Analisis Hukum: Permen Ristekdikti No. 50 Tahun 2018
Konteks Historis
Peraturan ini merupakan perubahan atas Permenristekdikti No. 44 Tahun 2015 tentang Standar Nasional Pendidikan Tinggi (SNPT). SNPT sendiri dirancang untuk menjamin mutu pendidikan tinggi di Indonesia, sejalan dengan amanat UU No. 12 Tahun 2012 tentang Pendidikan Tinggi. Perubahan pada 2018 ini muncul sebagai respons atas dinamika global pendidikan tinggi, tuntutan revolusi industri 4.0, dan kebutuhan untuk meningkatkan daya saing lulusan di tingkat internasional.
Poin Kunci Perubahan
-
Penyesuaian Standar Kompetensi Lulusan:
- Memperkuat penekanan pada kemampuan soft skills (kreativitas, kolaborasi, pemecahan masalah) dan penguasaan teknologi digital.
- Integrasi mata kuliah kewirausahaan dan literasi data sebagai bagian dari kurikulum wajib.
-
Fleksibilitas Kurikulum:
- Perguruan tinggi diberi keleluasaan untuk merancang kurikulum berbasis kebutuhan industri (link and match) dan kebutuhan lokal.
- Penguatan program magang, penelitian terapan, dan proyek sosial sebagai syarat kelulusan.
-
Sistem Penjaminan Mutu:
- Peningkatan peran internal quality assurance (audit mandiri) dan external quality assurance (akreditasi) dengan indikator yang lebih terukur.

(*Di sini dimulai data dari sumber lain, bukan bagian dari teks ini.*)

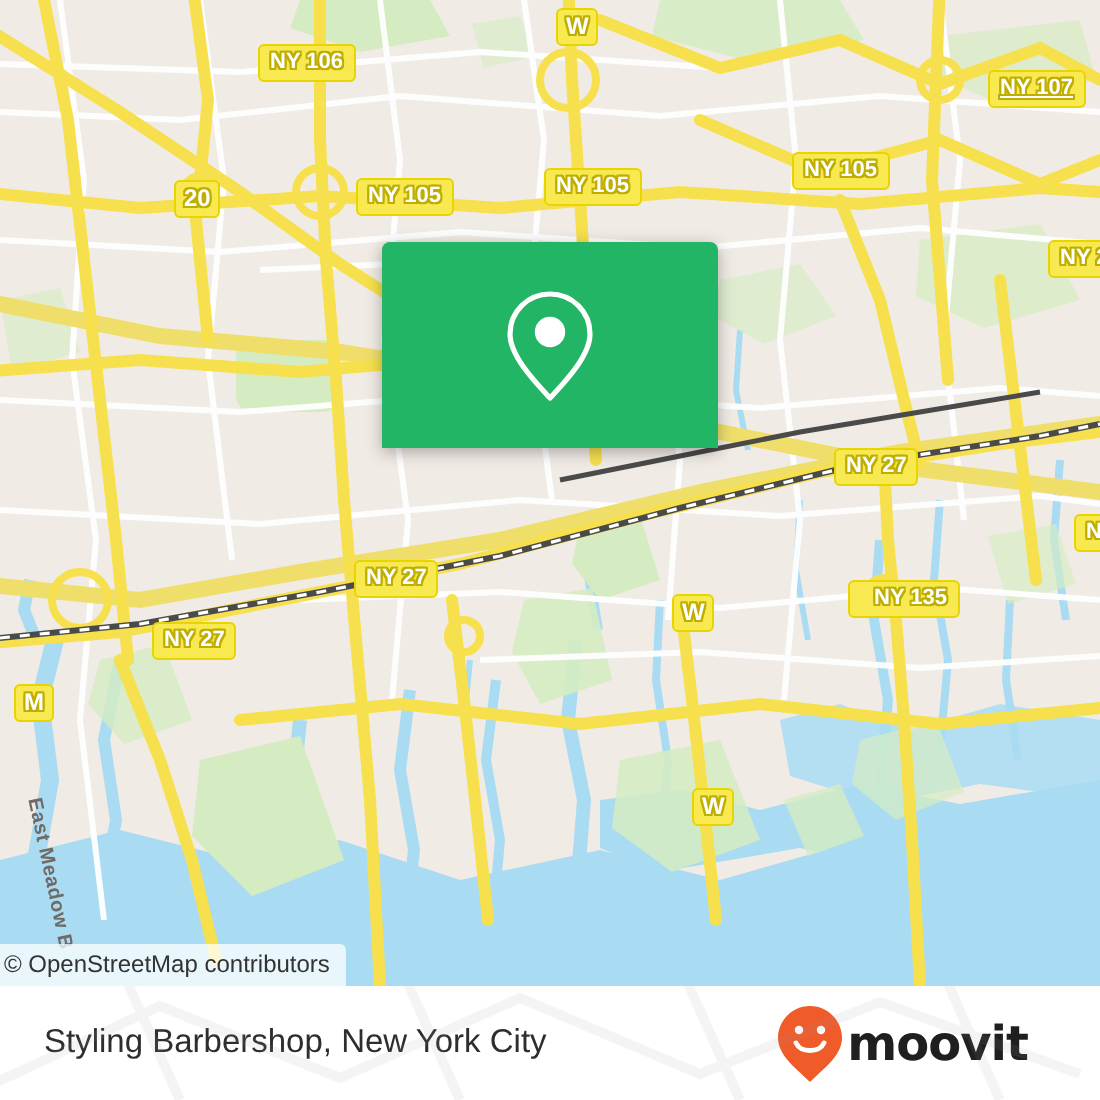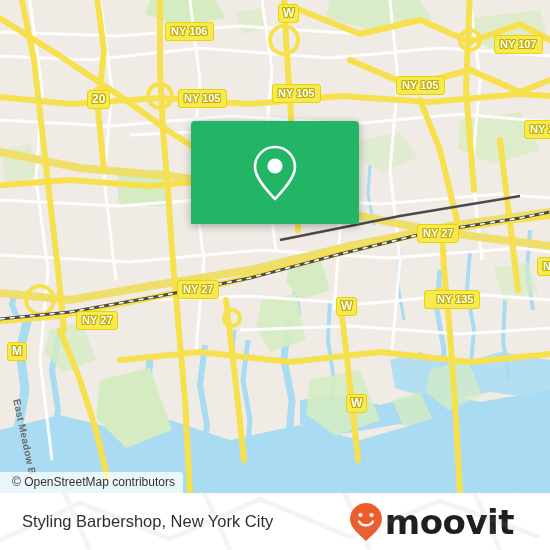"NY 106" div.shield { margin-left: 36px -> none }
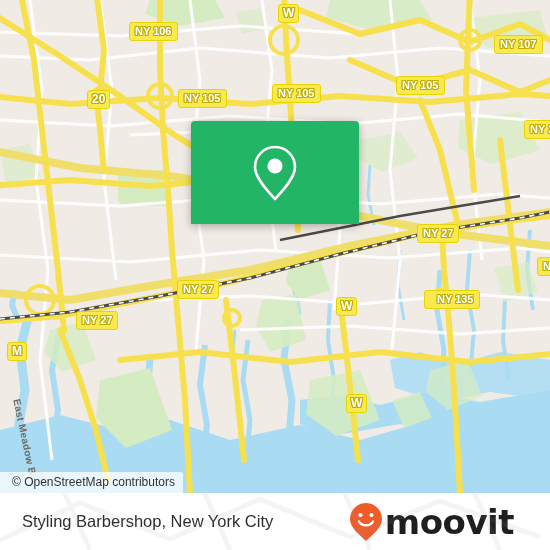"NY 107" div.shield { text-decoration: none -> underline }
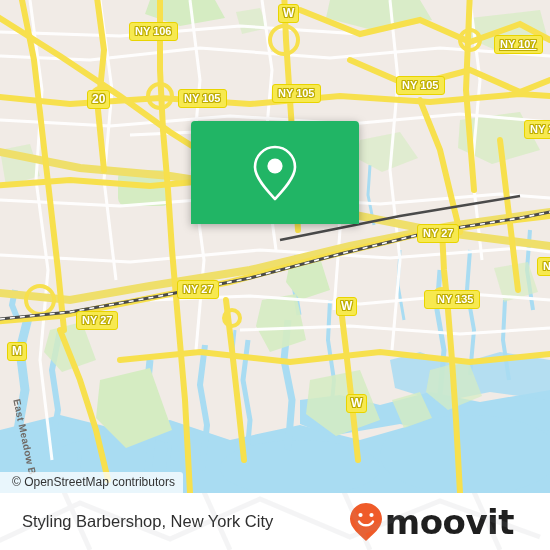"© OpenStreetMap contributors" #attribution { padding: 3px 8px 4px 12px -> 3px 8px 4px 2px }
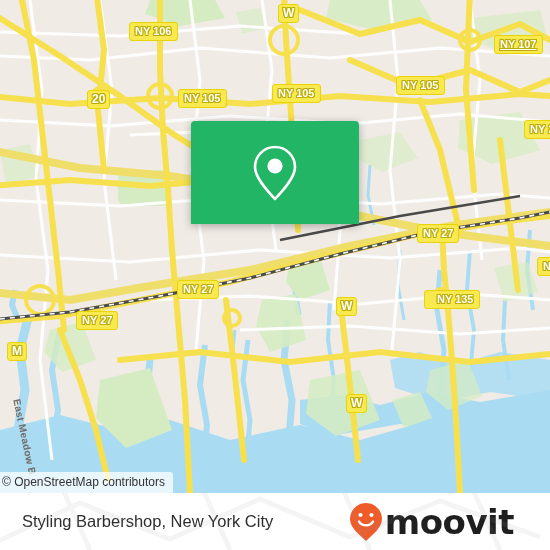"moovit" #brand-word { font-size: 34px -> 24px }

- Penekanan pada transparansi publikasi hasil akreditasi dan kinerja perguruan tinggi.
-
Digitalisasi Pendidikan:
- Pengakuan terhadap sistem pembelajaran daring (e-learning) yang terintegrasi, termasuk validasi mata kuliah daring dari perguruan tinggi lain.
Latar Belakang Kebijakan
- Revolusi Industri 4.0: Pemerintah mendorong transformasi pendidikan tinggi agar lulusan mampu bersaing di era digital.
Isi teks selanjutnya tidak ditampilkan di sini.